- What is required: Restate word for word the material below, starting at the line that contains "00:37: none -> 1.45" and stopping after the last line; skip pictures.

- Source material:
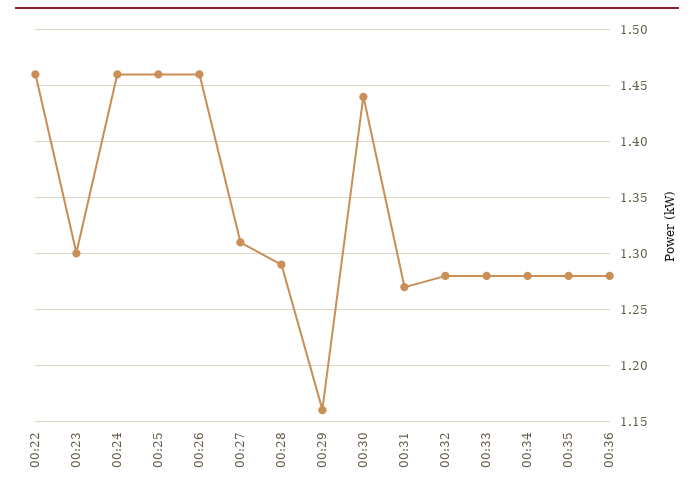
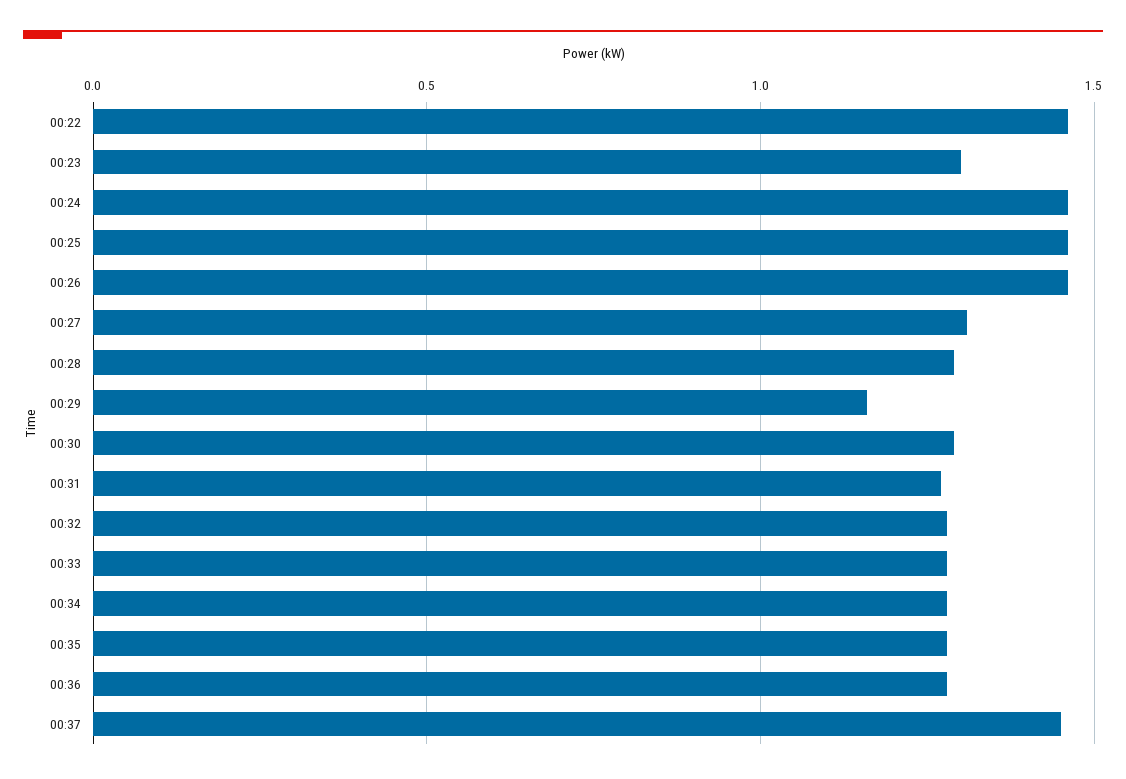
00:30: 1.44 -> 1.3
00:37: none -> 1.45

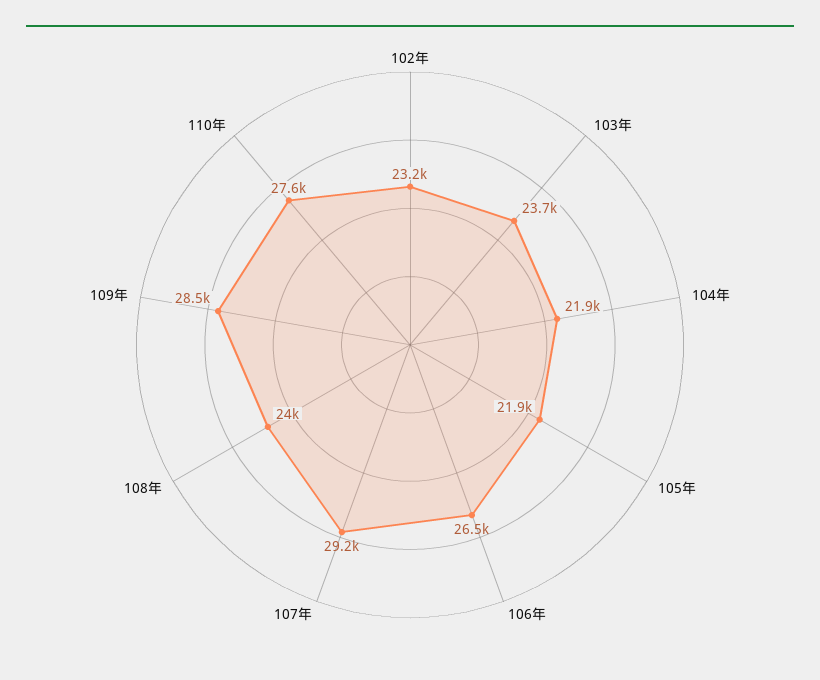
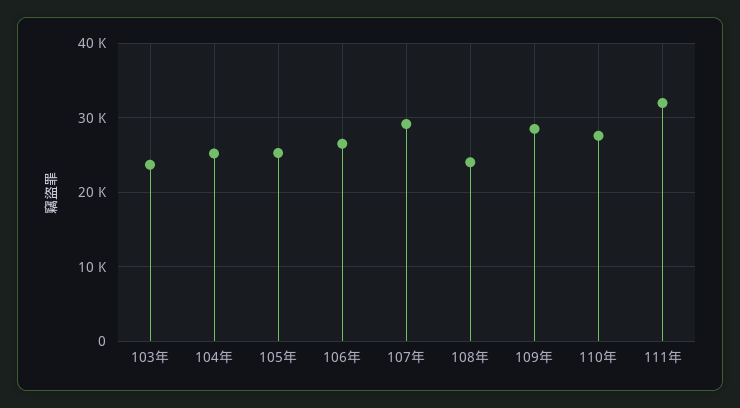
102年: 23200 -> none
104年: 21900 -> 25000
105年: 21900 -> 25000
111年: none -> 32000

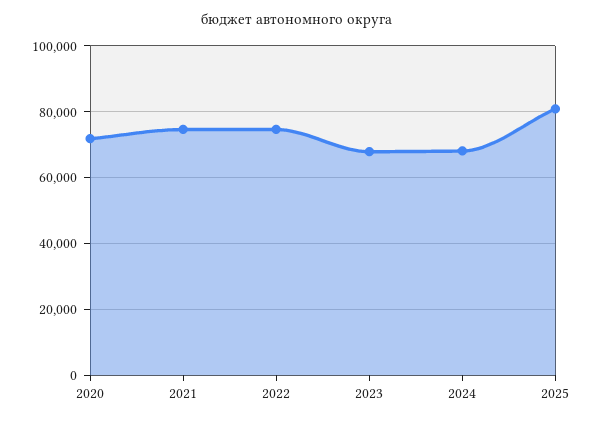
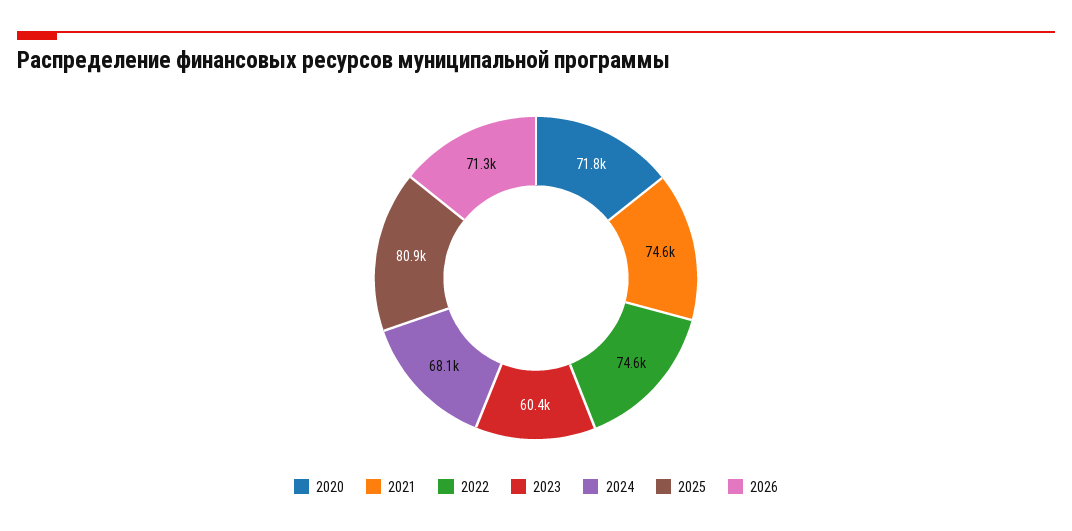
2023: 68000 -> 60400
2026: none -> 71300

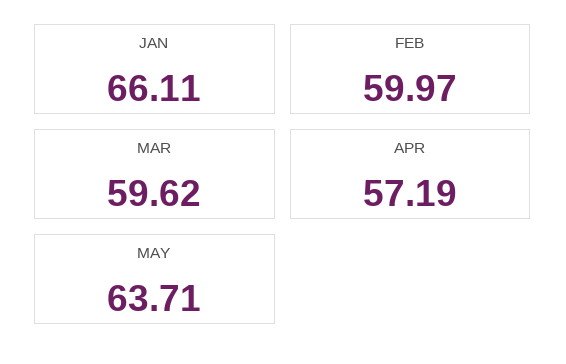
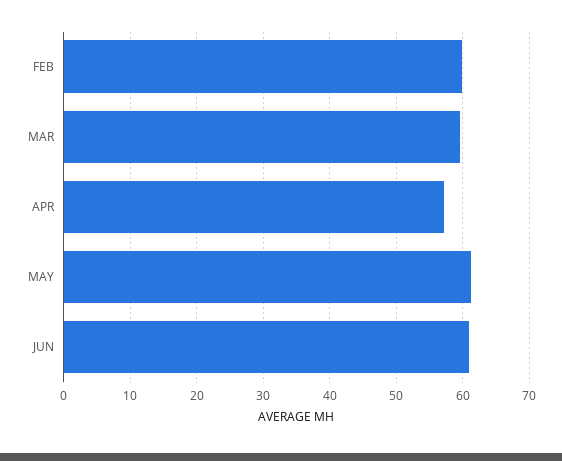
JAN: 66.11 -> none
MAY: 63.71 -> 61
JUN: none -> 61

- Result of this exercise:
00:37: none -> 1.45

102年: 23200 -> none
104年: 21900 -> 25000
105年: 21900 -> 25000
111年: none -> 32000

2023: 68000 -> 60400
2026: none -> 71300

JAN: 66.11 -> none
MAY: 63.71 -> 61
JUN: none -> 61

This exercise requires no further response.